TransWikia.com

MNIST - Vanilla Neural Network - Why Cost Function is Increasing?

Data Science Asked by alwayscurious on December 27, 2020

I’ve been combing through this code for a week now trying to figure out why my cost function is increasing as in the following image. Reducing the learning rate does help but very little. Can anyone spot why the cost function isn’t working as expected?

I realise a CNN would be preferable, but I still want to understand why this simple network is failing.
Please help:)

Runaway Cost Function

import numpy as np
import tensorflow as tf
from tensorflow.examples.tutorials.mnist import input_data

import matplotlib.pyplot as plt

mnist = input_data.read_data_sets("MNIST_DATA/",one_hot=True)

def createPlaceholders():
    xph = tf.placeholder(tf.float32, (784, None))
    yph = tf.placeholder(tf.float32, (10, None))
    return xph, yph

def init_param(layers_dim):
    weights = {}
    L = len(layers_dim)

    for l in range(1,L):
        weights['W' + str(l)] = tf.get_variable('W' + str(l), shape=(layers_dim[l],layers_dim[l-1]), initializer= tf.contrib.layers.xavier_initializer())
        weights['b' + str(l)] = tf.get_variable('b' + str(l), shape=(layers_dim[l],1), initializer= tf.zeros_initializer())

    return weights

def forward_prop(X,L,weights):
    parameters = {}
    parameters['A0'] = tf.cast(X,tf.float32)

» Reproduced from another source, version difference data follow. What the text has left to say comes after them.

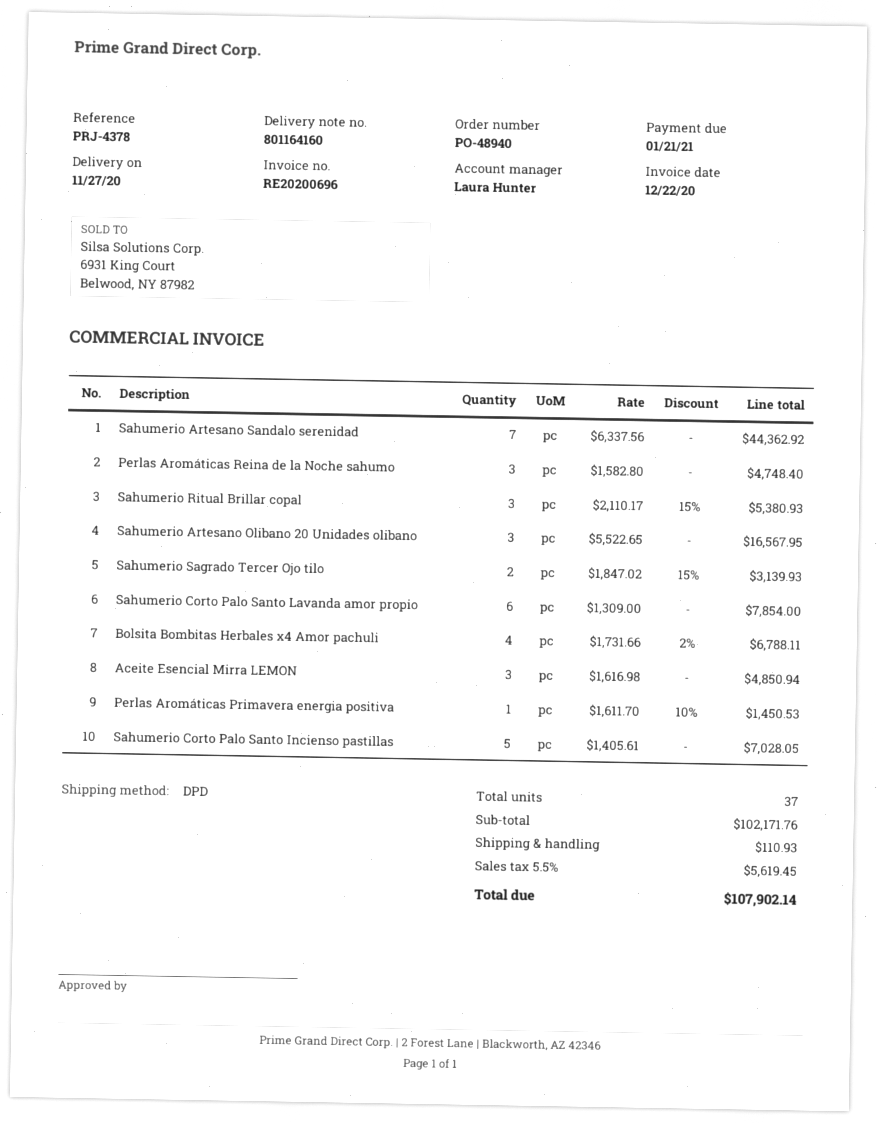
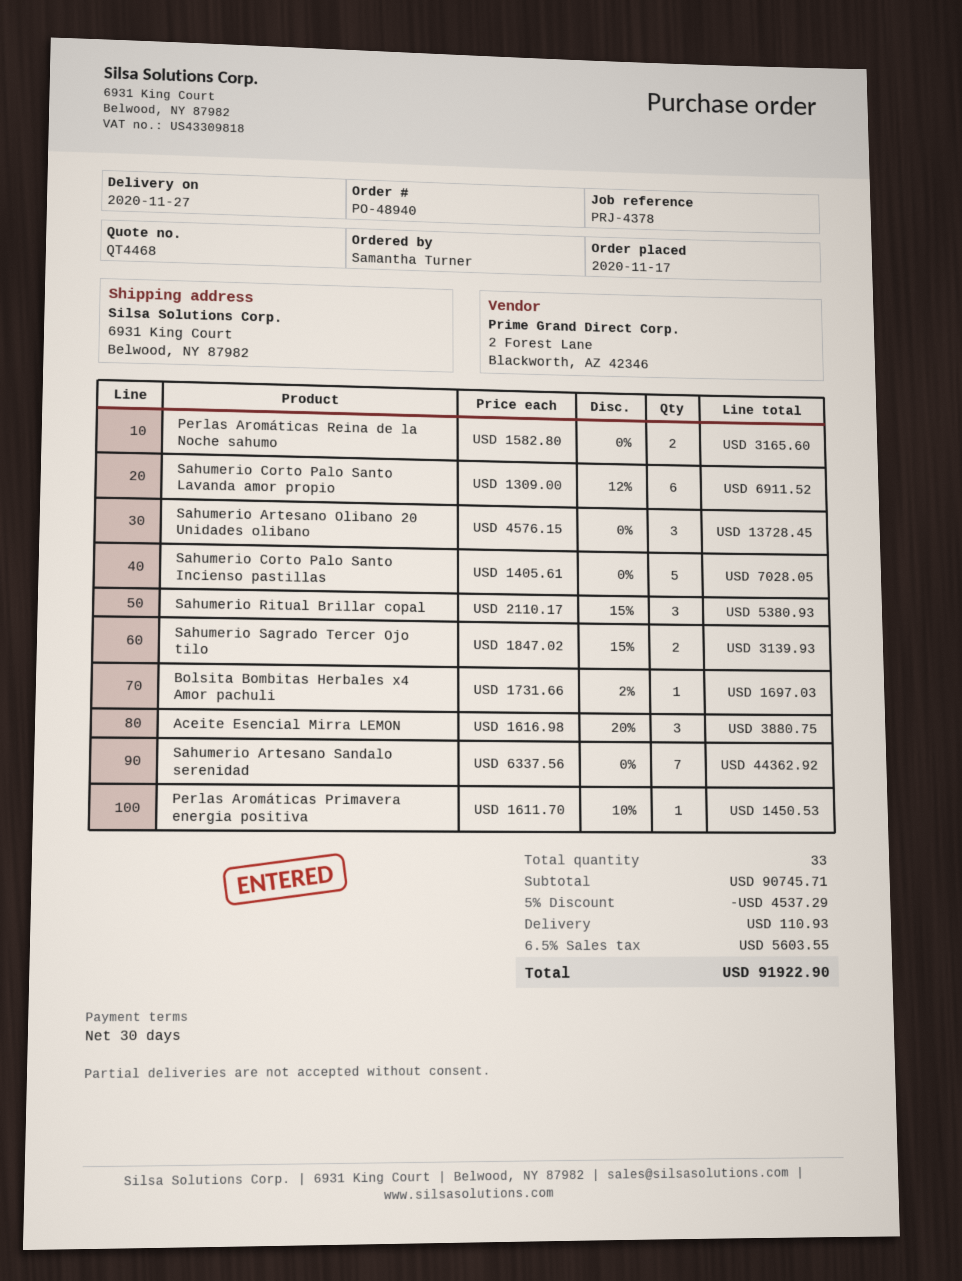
Perlas Aromáticas Reina de la Noche sahumo: 3 x 1582.80 = 4748.40 -> 2 x 1582.80 = 3165.60
Sahumerio Artesano Olibano 20 Unidades olibano: 3 x 5522.65 = 16567.95 -> 3 x 4576.15 = 13728.45
Sahumerio Corto Palo Santo Lavanda amor propio: 6 x 1309.00 = 7854.00 -> 6 x 1309.00 - 12% = 6911.52
Bolsita Bombitas Herbales x4 Amor pachuli: 4 x 1731.66 - 2% = 6788.11 -> 1 x 1731.66 - 2% = 1697.03
Aceite Esencial Mirra LEMON: 3 x 1616.98 = 4850.94 -> 3 x 1616.98 - 20% = 3880.75
total quantity: 37 -> 33
subtotal: 102171.76 -> 90745.71
discount: none -> 5% = 4537.29
tax: 5.5% = 5619.45 -> 6.5% = 5603.55
total: 107902.14 -> 91922.90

    for l in range(1,L-1):
        parameters['Z' + str(l)] = tf.add(tf.matmul(weights['W' + str(l)], parameters['A' + str(l-1)]), weights['b' + str(l)])
        parameters['A' + str(l)] = tf.nn.relu(parameters['Z' + str(l)])

    parameters['Z' + str(L-1)] = tf.add(tf.matmul(weights['W' + str(L-1)], parameters['A' + str(L-2)]), weights['b' + str(L-1)])
    return parameters['Z' + str(L-1)]

def compute_cost(ZL,Y):
    cost = tf.reduce_mean(tf.nn.softmax_cross_entropy_with_logits(labels = tf.cast(Y,tf.float32), logits = ZL))
    return cost

def randomMiniBatches(X,Y,minibatch_size):
    m = X.shape[1]
    shuffle = np.random.permutation(m)
    temp_X = X[:,shuffle]
    temp_Y = Y[:,shuffle]

    num_complete_minibatches = int(np.floor(m/minibatch_size))

    mini_batches = []

    for batch in range(num_complete_minibatches):
        mini_batches.append((temp_X[:,batch*minibatch_size: (batch+1)*minibatch_size], temp_Y[:,batch*minibatch_size: (batch+1)*minibatch_size]))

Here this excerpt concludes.